“Gli immigrati sono persone”. Si può capire la paura, non si riesce a capire il disprezzo. Parola di Francesco Beschi, vescovo

Foto: Francesco Beschi, vescovo di Bergamo

IL “DIARIO” DI HILLESUM E I NAZISTI

Sono quelle coincidenze che capitano, non si sa perché, ma capitano. Verso le otto di domenica 19, in attesa degli impegni che mi aspettano, prendo in mano il “Diario” di Etty Hillesum, al 19 giugno del 1942, “di sera, le dieci”, precisa Etty. Scrive che nel pomeriggio di quel giorno è arrivato il fratello Mischa che ha raccontato degli arresti degli ebrei che, in quel frangente, stanno intensificandosi. I soldati che partecipano all’operazione, “ragazzi della mia età… non ascoltano alcuna ragione… per loro un ebreo non è un essere umano” (Diario, edizione integrale, Adelphi, pagina 634).
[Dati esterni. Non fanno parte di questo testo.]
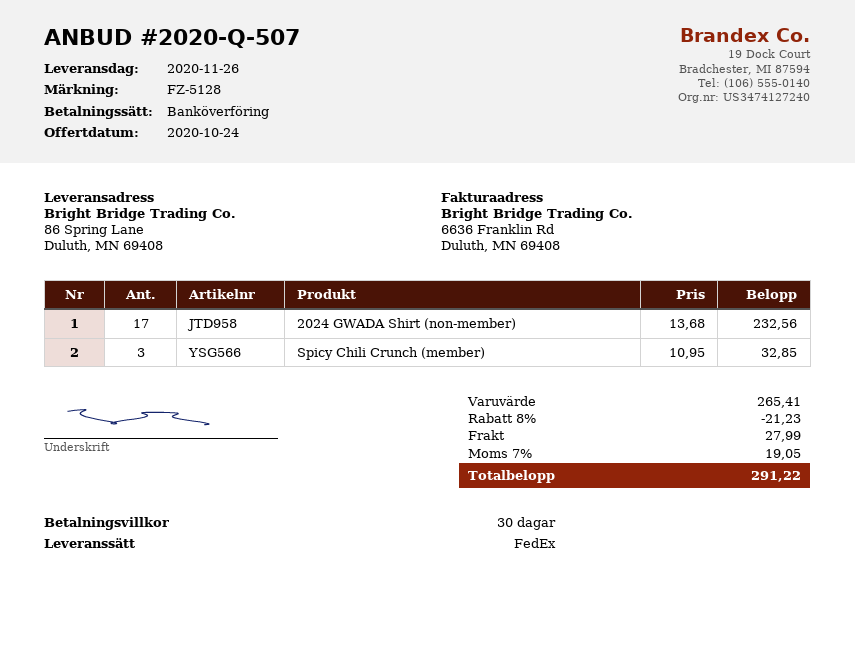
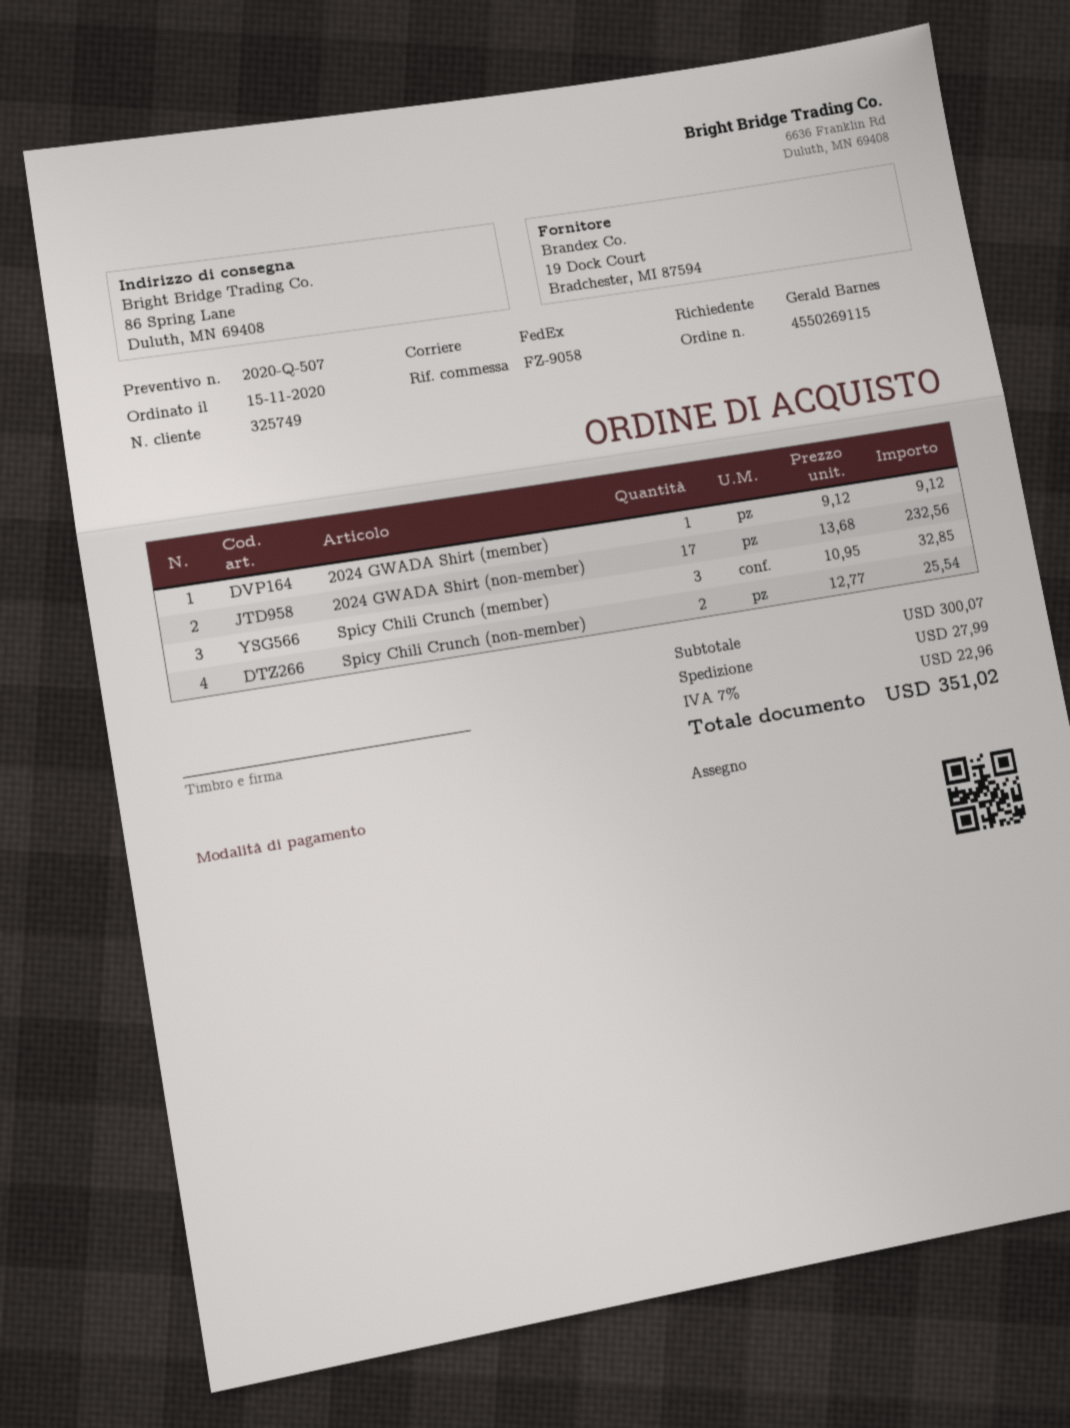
reference: FZ-5128 -> FZ-9058
payment method: bank transfer -> cheque
2024 GWADA Shirt (member): none -> 1 x 9.12 = 9.12
Spicy Chili Crunch (non-member): none -> 2 x 12.77 = 25.54
subtotal: 265.41 -> 300.07
discount: 8% = 21.23 -> none
tax: 7% = 19.05 -> 7% = 22.96
total: 291.22 -> 351.02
IL VESCOVO: LA VERA PAURA VIENE DAL DISPREZZO

Metto da parte il libro e prendo l’Eco di Bergamo. Titolo di apertura: “Il vescovo: i profughi sono persone”. Nell’intervista il vescovo Beschi non ignora le ragioni della paura di fronte al fenomeno. Ma precisa: “i protagonisti di questa epocale vicenda sono persone. Per me l’amarezza maggiore è cogliere non la paura, ma il disprezzo”.

Certo, immagino, immediatamente, l’obiezione: non facciamo paragoni spropositati fra gli orrori antiebraici dei nazisti e le manifestazioni sbracate dei leghisti di Roncobello e dei fascistucoli dei sobborghi romani.  Vero, verissimo. Ma, da notare, il motivo nell’uno e nell’altro caso è il richiamo a un principio morale, banalissimo e semplicissimo: abbiamo a che fare con delle persone, figli di Dio che hanno diritto al rispetto. Situazioni diverse, dunque, ma è in gioco, lo stesso principio morale. Se non ho visto male, anche Renzi si è commosso, nel discorso fatto all’assemblea del PD all’Expo, quando ha ricordato la morte di quella bambina, morta perché gli scafisti le hanno strappato via lo zainetto nel quale aveva l’insulina di cui aveva bisogno. Va bene che Renzi si commuova, ma facciamo in modo che la commozione di fronte a un fatto del genere non sia un lusso da riservare al presidente del Consiglio.

E poi è vero, certo, che le manifestazioni di questo genere non sono paragonabili agli orrori del passato. Ma senza compassione e con molto disprezzo si rischia che quel paragone possa diventare sempre meno strano e che orrori simili, prima o poi, si possano ripetere.